─── Records for this exercise

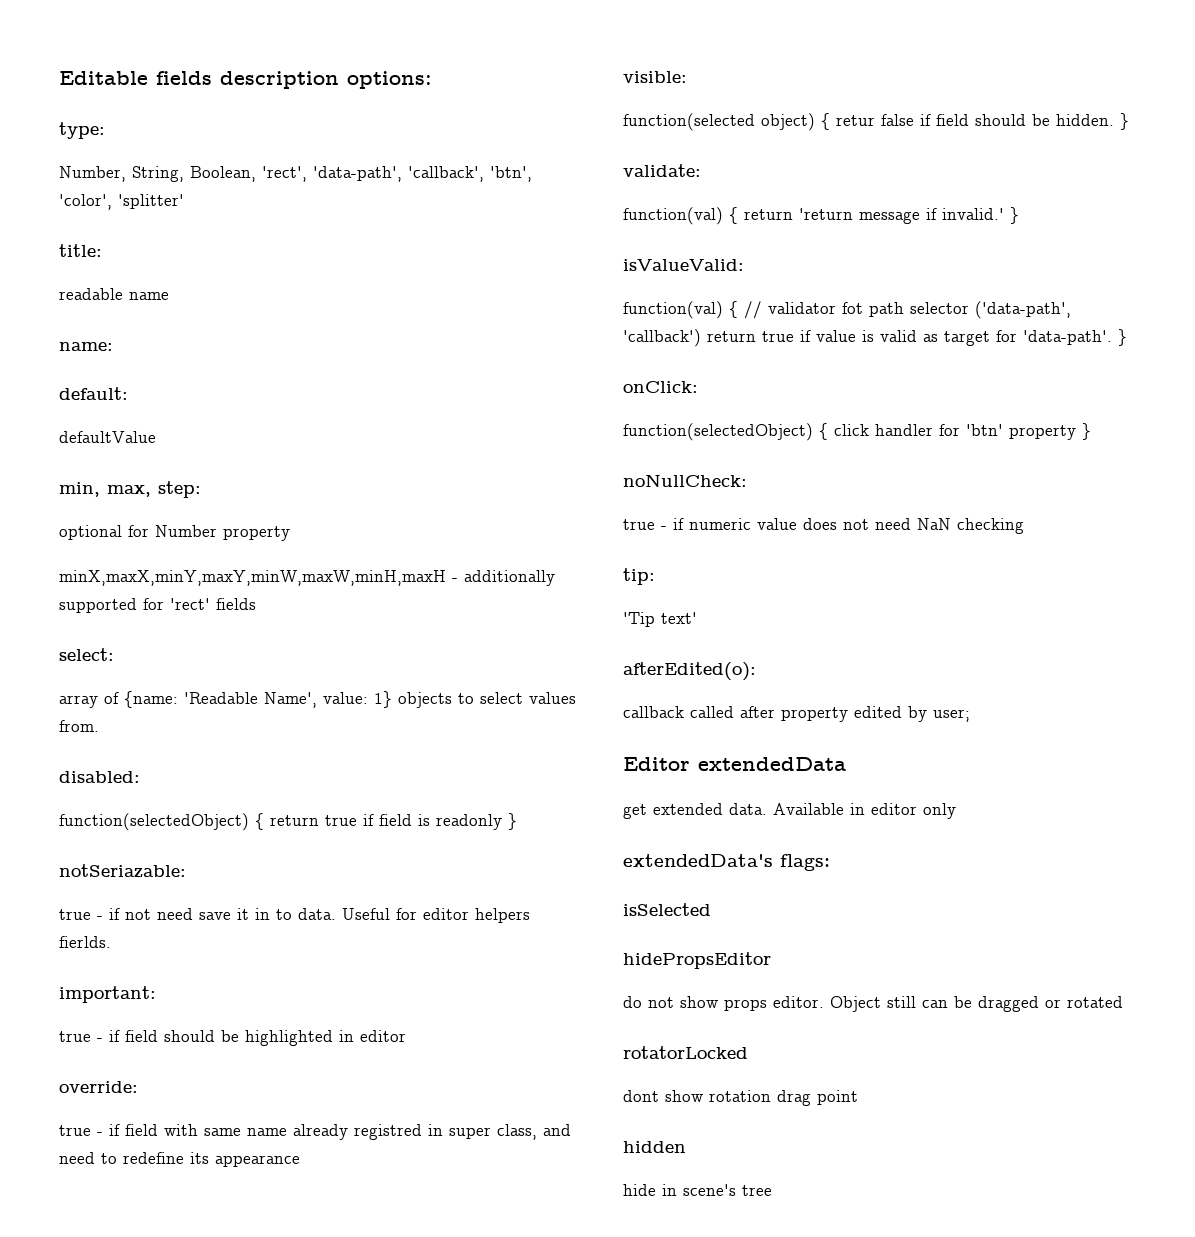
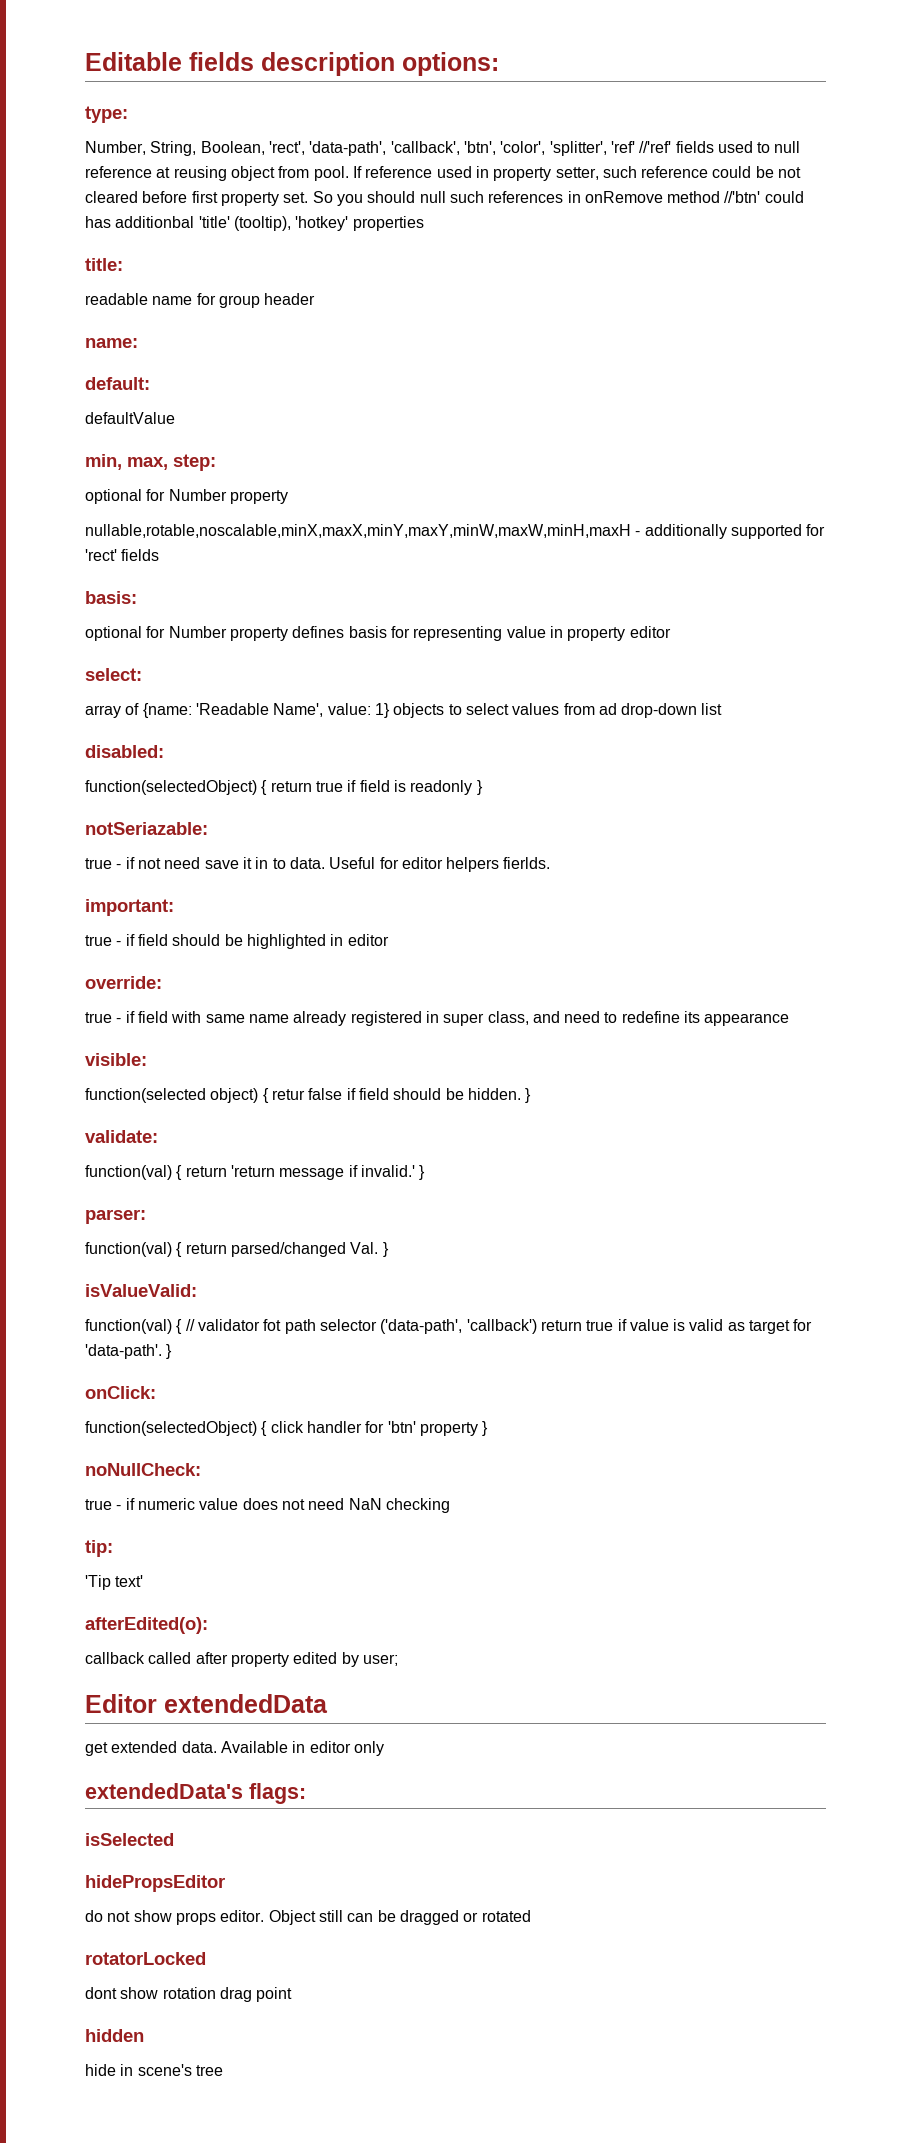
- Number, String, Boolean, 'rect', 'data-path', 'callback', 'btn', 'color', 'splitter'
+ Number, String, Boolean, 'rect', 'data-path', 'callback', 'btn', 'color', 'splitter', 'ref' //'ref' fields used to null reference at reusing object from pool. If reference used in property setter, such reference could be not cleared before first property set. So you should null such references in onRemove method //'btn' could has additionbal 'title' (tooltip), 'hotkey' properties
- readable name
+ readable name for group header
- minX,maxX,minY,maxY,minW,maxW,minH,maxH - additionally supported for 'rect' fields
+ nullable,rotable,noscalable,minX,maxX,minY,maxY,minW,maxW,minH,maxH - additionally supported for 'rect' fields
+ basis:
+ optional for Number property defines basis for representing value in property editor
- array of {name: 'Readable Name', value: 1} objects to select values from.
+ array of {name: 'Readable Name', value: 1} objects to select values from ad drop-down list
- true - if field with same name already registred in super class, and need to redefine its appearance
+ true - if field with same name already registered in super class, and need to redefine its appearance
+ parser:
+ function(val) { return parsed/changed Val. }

──────

Output the lines from the one holding "ad drop-down list" to the last line of the material, inclusive, exactly as they appear. Add no others.

+ array of {name: 'Readable Name', value: 1} objects to select values from ad drop-down list
- true - if field with same name already registred in super class, and need to redefine its appearance
+ true - if field with same name already registered in super class, and need to redefine its appearance
+ parser:
+ function(val) { return parsed/changed Val. }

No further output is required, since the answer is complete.